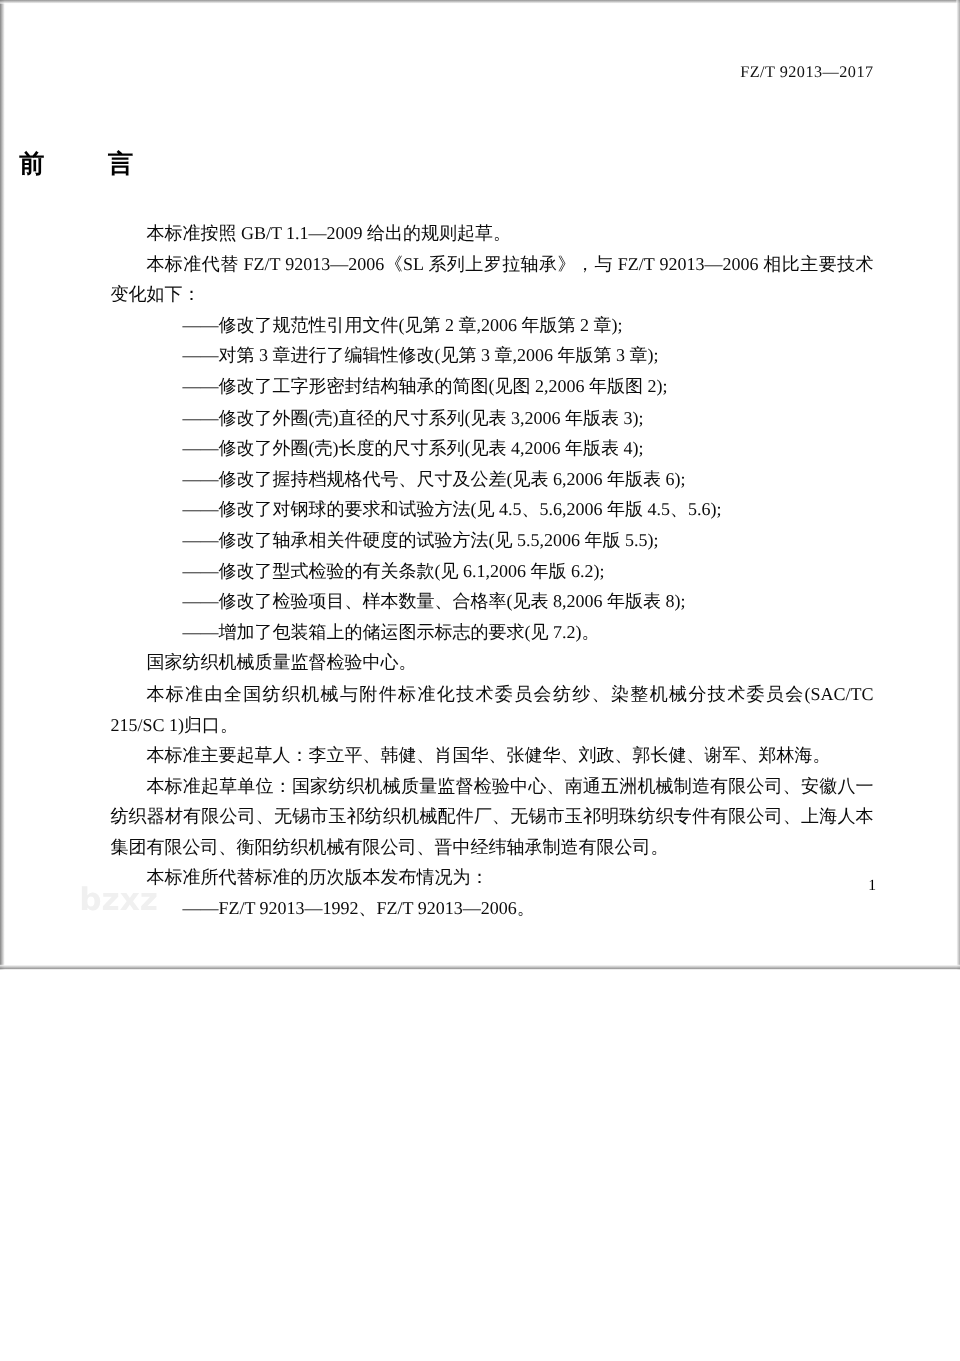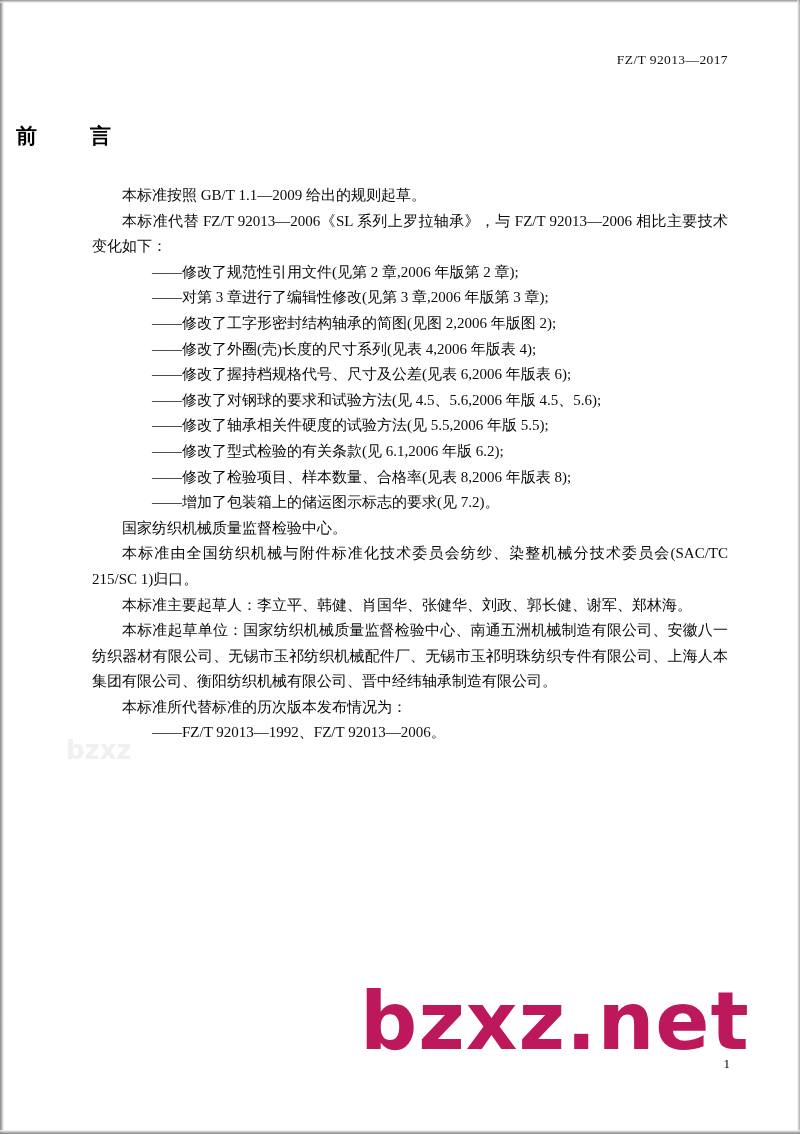--- a/index.html
+++ b/index.html
@@ -7,21 +7,21 @@
     padding: 0;
     background: #ffffff;
   }
   body {
     font-family: "Liberation Serif", "DejaVu Serif", serif;
     color: #000000;
   }
   .page {
     position: relative;
     width: 800px;
-    height: 1134px;
+    height: 808px;
     margin: 0 auto;
     background: #ffffff;
     overflow: hidden;
   }
   .header {
     position: absolute;
     top: 52px;
     right: 72px;
     font-size: 13.5px;
     letter-spacing: 0.4px;
@@ -128,20 +128,21 @@
   <div class="header">FZ/T 92013—2017</div>
 
   <div class="title">前　言</div>
 
   <div class="body">
       <div class="p">本标准按照 GB/T 1.1—2009 给出的规则起草。</div>
       <div class="p">本标准代替 FZ/T 92013—2006《SL 系列上罗拉轴承》，与 FZ/T 92013—2006 相比主要技术变化如下：</div>
       <div class="p dash">——修改了规范性引用文件(见第 2 章,2006 年版第 2 章);</div>
       <div class="p dash">——对第 3 章进行了编辑性修改(见第 3 章,2006 年版第 3 章);</div>
       <div class="p dash">——修改了工字形密封结构轴承的简图(见图 2,2006 年版图 2);</div>
+      <div class="p dash">——修改了外圈(壳)直径的尺寸系列(见表 3,2006 年版表 3);</div>
       <div class="p dash">——修改了外圈(壳)长度的尺寸系列(见表 4,2006 年版表 4);</div>
       <div class="p dash">——修改了握持档规格代号、尺寸及公差(见表 6,2006 年版表 6);</div>
       <div class="p dash">——修改了对钢球的要求和试验方法(见 4.5、5.6,2006 年版 4.5、5.6);</div>
       <div class="p dash">——修改了轴承相关件硬度的试验方法(见 5.5,2006 年版 5.5);</div>
       <div class="p dash">——修改了型式检验的有关条款(见 6.1,2006 年版 6.2);</div>
       <div class="p dash">——修改了检验项目、样本数量、合格率(见表 8,2006 年版表 8);</div>
       <div class="p dash">——增加了包装箱上的储运图示标志的要求(见 7.2)。</div>
       <div class="p">国家纺织机械质量监督检验中心。</div>
       <div class="p">本标准由全国纺织机械与附件标准化技术委员会纺纱、染整机械分技术委员会(SAC/TC 215/SC 1)归口。</div>
       <div class="p">本标准主要起草人：李立平、韩健、肖国华、张健华、刘政、郭长健、谢军、郑林海。</div>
#####
Directions:
Filter the entries down to the lines that include the string "修改了外圈".

Response for this exercise:
+      <div class="p dash">——修改了外圈(壳)直径的尺寸系列(见表 3,2006 年版表 3);</div>
       <div class="p dash">——修改了外圈(壳)长度的尺寸系列(见表 4,2006 年版表 4);</div>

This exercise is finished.